The authors of this paper found that even when the network is randomly initialized, the final performance wasn’t that different from pre-trained (transfer learning) model. (specifically, pre-trained models from ImageNet data.).
Now, when we talk about the speed of convergence, pre-trained model had a faster convergence time. But overall, these findings challenge the general notion of ‘pre-trained models are the best way to go’.
In recent years, more researchers use the technique of transfer learning, which takes a pre-trained network and fine tune it for different tasks.
This paper challenges the above paradigm and shows that we can still achieve very competitive performances just from random initialization schemes. (the key is to use a normalization scheme and longer training time.).
- ImageNet Pre-training speeds up convergence
- ImageNet Pre-training does not automatically give regularization.
- ImageNet Pre-training does not show benefit for certain tasks.
The authors used normalization schemes such as group / synchronized batch normalization and found that both of those schemes enable competitive performance on a network that is initialized randomly.
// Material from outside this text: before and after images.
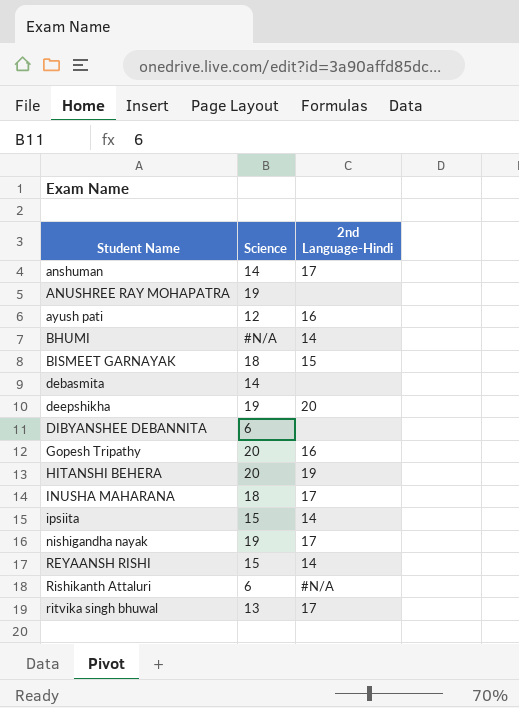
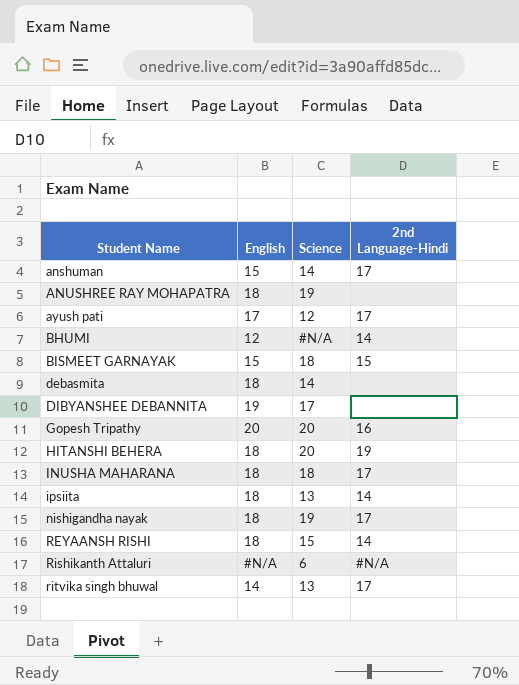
column English | position: none -> 2
row deepshikha: 19 | 20 -> none
ayush pati | 2nd Language-Hindi: 16 -> 17
DIBYANSHEE DEBANNITA | Science: 6 -> 17
ipsiita | Science: 15 -> 13

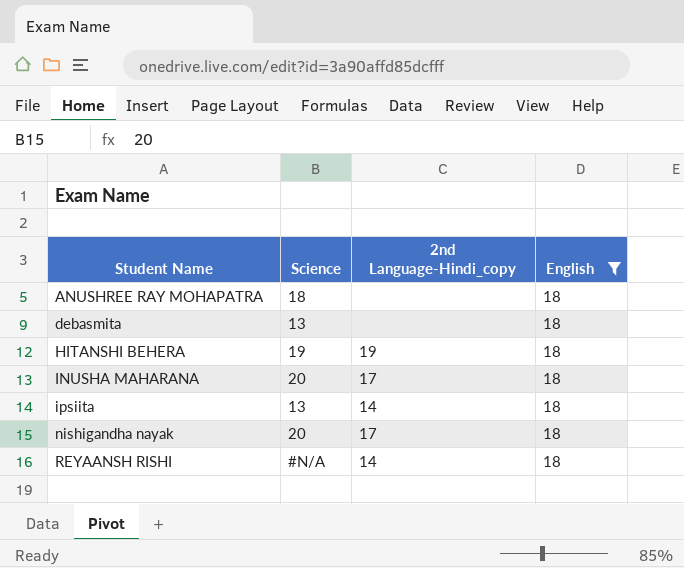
filter: none -> English = 18
column name: 2nd Language-Hindi -> 2nd Language-Hindi_copy
column English | position: 2 -> 4
ANUSHREE RAY MOHAPATRA | Science: 19 -> 18
debasmita | Science: 14 -> 13
HITANSHI BEHERA | Science: 20 -> 19
INUSHA MAHARANA | Science: 18 -> 20
nishigandha nayak | Science: 19 -> 20
REYAANSH RISHI | Science: 15 -> #N/A

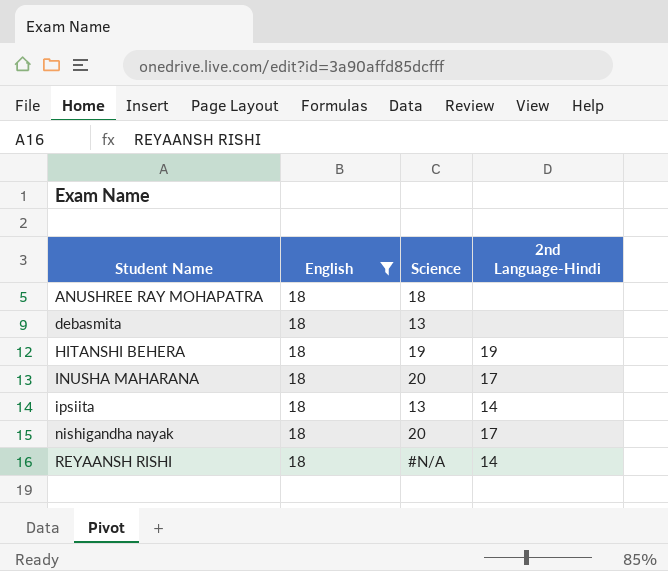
column English | position: 4 -> 2
column name: 2nd Language-Hindi_copy -> 2nd Language-Hindi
Additionally, the authors increased the number of epoch for a network that is trained from scratch. (longer training time).
The above image says it all, for region proposal task, pre-trained networks does converge faster, but in time the network that is trained from scratch catch up.
Again even when different augmentation there is not that much difference between the networks.
- Training from Scratch is possible but takes time
- Just needs good normalization schemes
- ImageNet Pre-training is good for some tasks.
When we do not have enough data for the target task, ImageNet pre-training might be the way to go. Otherwise, might be a good idea just to stick with training a network from scratch.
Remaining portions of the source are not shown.